Both of the functions 'rstrip' and 'mod' are numpy functions which means this is fast but is there a way to accomplish this with ONE built in numpy function? (ie. does 'mod' have an option that I couldn't find?) It would save the overhead of returning copies twice which for very large arrays is slow-ish.

thanks!

user1269942
  • 3,772
  • 23
  • 33
  • 1
    why don't you just use `print np.char.mod('%0.4f', x)`? – Dalek Aug 14 '14 at 19:32
  • @Dalek because that would not remove trailing zeros. The reason I want to remove the zeros is it will make my files smaller. I am manually creating some ascii GIS rasters and would prefer to keep the large files as small as possible. Speed-wise, the additional operation to remove trailing zeros is not a bid deal so I consider it worth it for the gain of having smaller files. It would be fine for a few files to be larger than needed but I'm planning to do some quite large scale stuff...it'll add up. So, I am OK with the speed of what I use, but I am curious if anyone has a slicker way. – user1269942 Aug 14 '14 at 20:14
  • If you are OK with 5 "signifcant digits" instead of 4 decimal places, you could use `np.char.mod("%.5g", x)`. – Warren Weckesser Aug 14 '14 at 20:28
  • Are you creating the files with `np.savetxt`? – Warren Weckesser Aug 14 '14 at 20:33
  • @WarrenWeckesser No, I need to have some headers at the top of the file for GIS. – user1269942 Aug 14 '14 at 20:39
  • savetxt could be good if one of the 2 features existed: 1) can capture the output of the savetxt command so I can output it to my file of choice. 2) accept a file handle, not just a filename. this would allow me to write my headers and then call savetxt to do the rest. – user1269942 Aug 14 '14 at 20:42
  • 3
    What version of numpy are you using? In the latest version of numpy, `savetxt` accepts a file handle: http://docs.scipy.org/doc/numpy/reference/generated/numpy.savetxt.html – Warren Weckesser Aug 14 '14 at 20:45
  • 1
    Related: http://stackoverflow.com/questions/24691755/how-to-format-in-numpy-savetxt-such-that-zeros-are-saved-only-as-0/ – Warren Weckesser Aug 14 '14 at 20:53
  • @WarrenWeckesser you are correct "filename or file handle". I totally missed that when I scanned the docs. I'm curious if it's faster...I will try and report back. – user1269942 Aug 14 '14 at 22:07

1 Answers1

2

Thanks to Warren Weckesser for providing valuable comments. Credit to him.

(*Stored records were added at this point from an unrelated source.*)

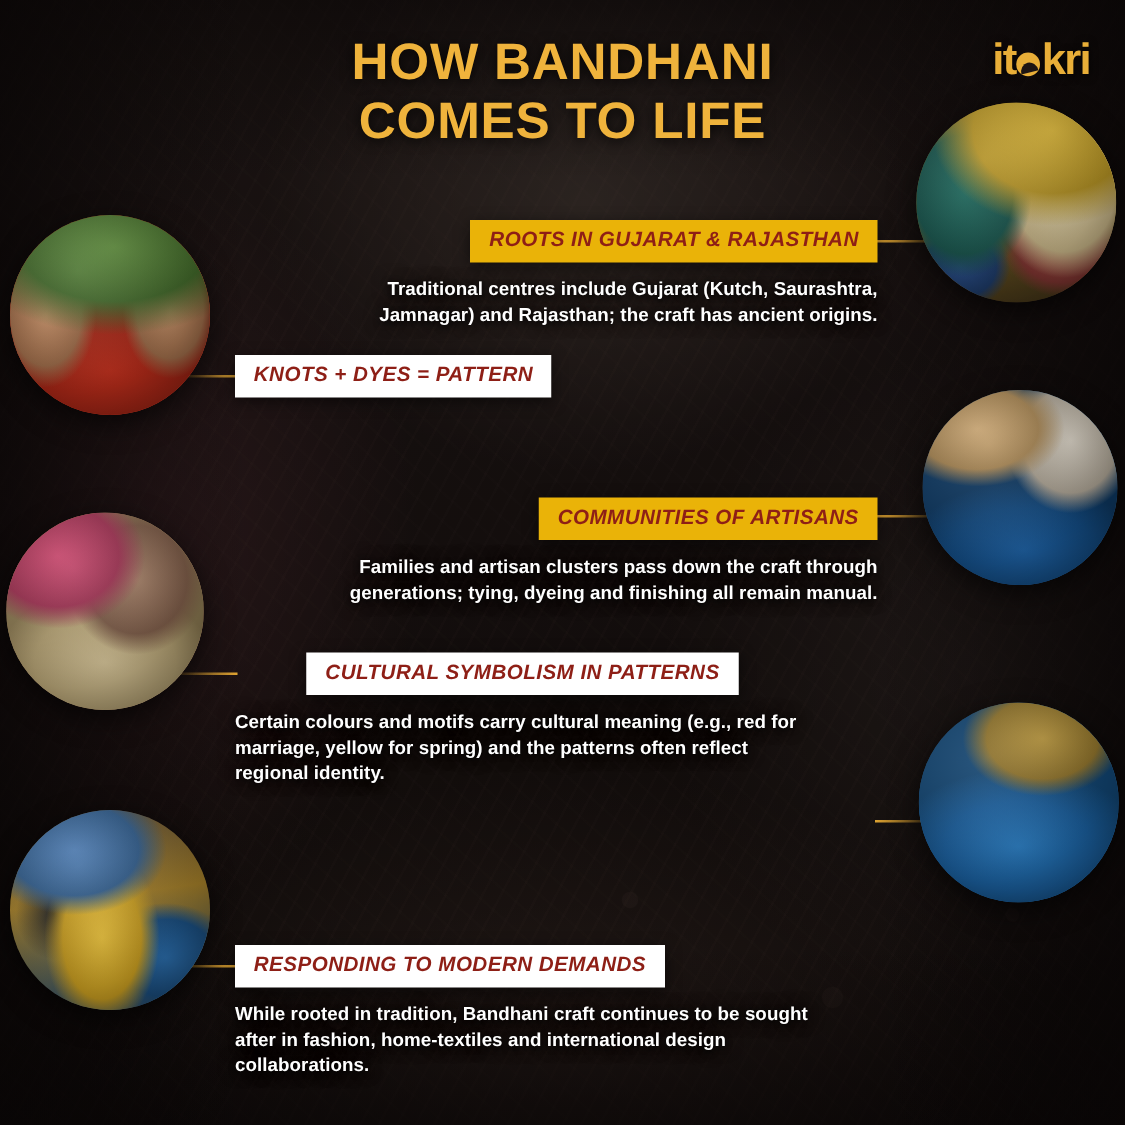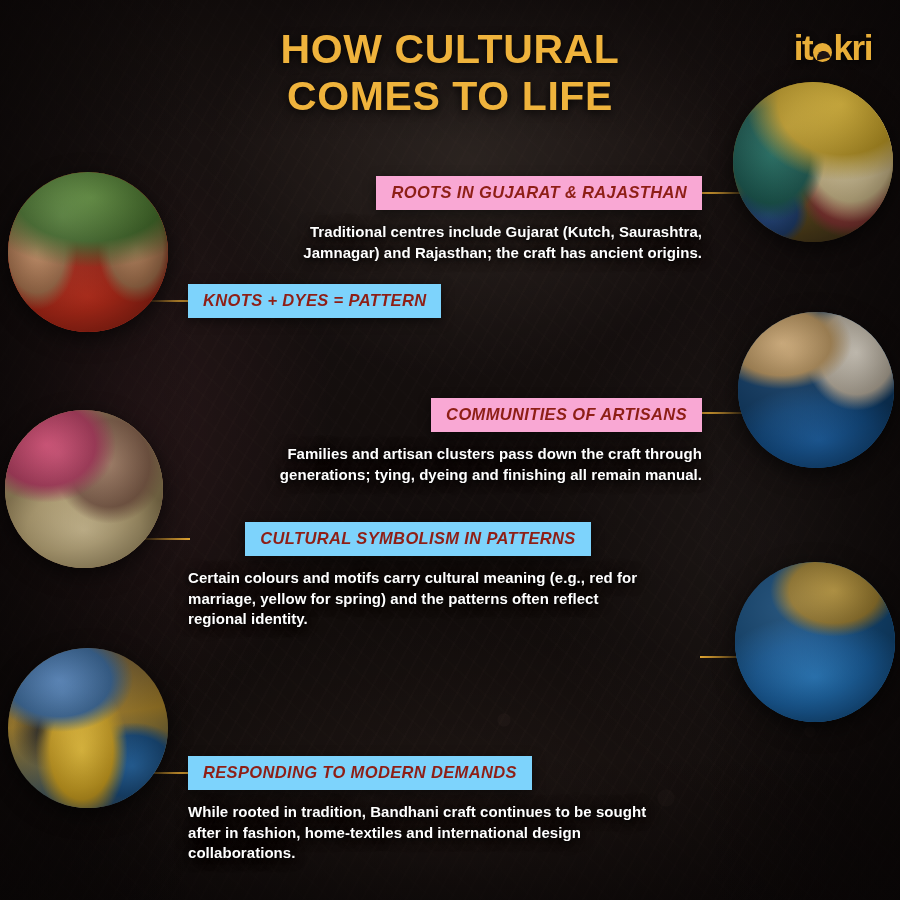--- a/index.html
+++ b/index.html
@@ -236,22 +236,22 @@
     font-family: "Liberation Sans", sans-serif;
     font-weight: bold;
     font-style: italic;
     font-size: 16.5px;
     letter-spacing: 0.35px;
     line-height: 19px;
     color: #8e1f16;
     white-space: nowrap;
     box-shadow: 0 3px 12px rgba(0,0,0,0.55);
   }
-  .step-label.cream { background: #f9a8d4; color: #8e1f16; }
-  .step-label.gold  { background: #7dd3fc; color: #8e1f16; }
+  .step-label.cream { background: #eab308; color: #8e1f16; }
+  .step-label.gold  { background: #ffffff; color: #8e1f16; }
 
   .step-body {
     margin-top: 12px;
     color: #ffffff;
     font-family: "Liberation Sans", sans-serif;
     font-weight: bold;
     font-size: 15px;
     line-height: 20.5px;
     letter-spacing: 0.05px;
     text-shadow: 0 1px 5px rgba(0,0,0,0.92), 0 0 14px rgba(0,0,0,0.7);
@@ -264,21 +264,21 @@
 
 <div class="poster">
 
   <div class="bg-base"></div>
   <div class="bg-fabric"></div>
   <div class="bg-motifs"></div>
   <div class="bg-dim"></div>
   <div class="bg-vignette"></div>
 
   <div class="title-wrap">
-    <span class="title-line">HOW CULTURAL</span>
+    <span class="title-line">HOW BANDHANI</span>
     <span class="title-line">COMES TO LIFE</span>
   </div>
 
   <div class="brand-logo">
     <span>it</span><span class="dot-o"></span><span>kri</span>
   </div>
 
   <div class="connector to-left" style="left:700px; top:192px; width:50px;"></div>
   <div class="connector" style="left:148px; top:300px; width:46px;"></div>
   <div class="connector to-left" style="left:700px; top:412px; width:48px;"></div>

I converted my code to use:

formatter = '%d'
if num_type == 'float':
  formatter = '%%.%df' % decimals
np.savetxt(out, arr, fmt=formatter)

where out is a file handle to which I had already written my headers. Alternatively, I could also use the headers= argument in np.savetxt. I have no clue how I didn't see those options in the documentation.

For a numpy array 1300 by 1300, creating the line by line output as I did before (using np.core.defchararray.rstrip(np.char.mod('%.4f', x), '0')) took ~1.7 seconds and using np.savetxt takes 0.48 seconds.

So np.savetxt is a cleaner, more readable, and faster solution.

Note: I did try:

np.savetxt(out, arr, fmt='%.4g')

in an effort to not have a switch based on number type but it did not work as I had hoped.

user1269942
  • 3,772
  • 23
  • 33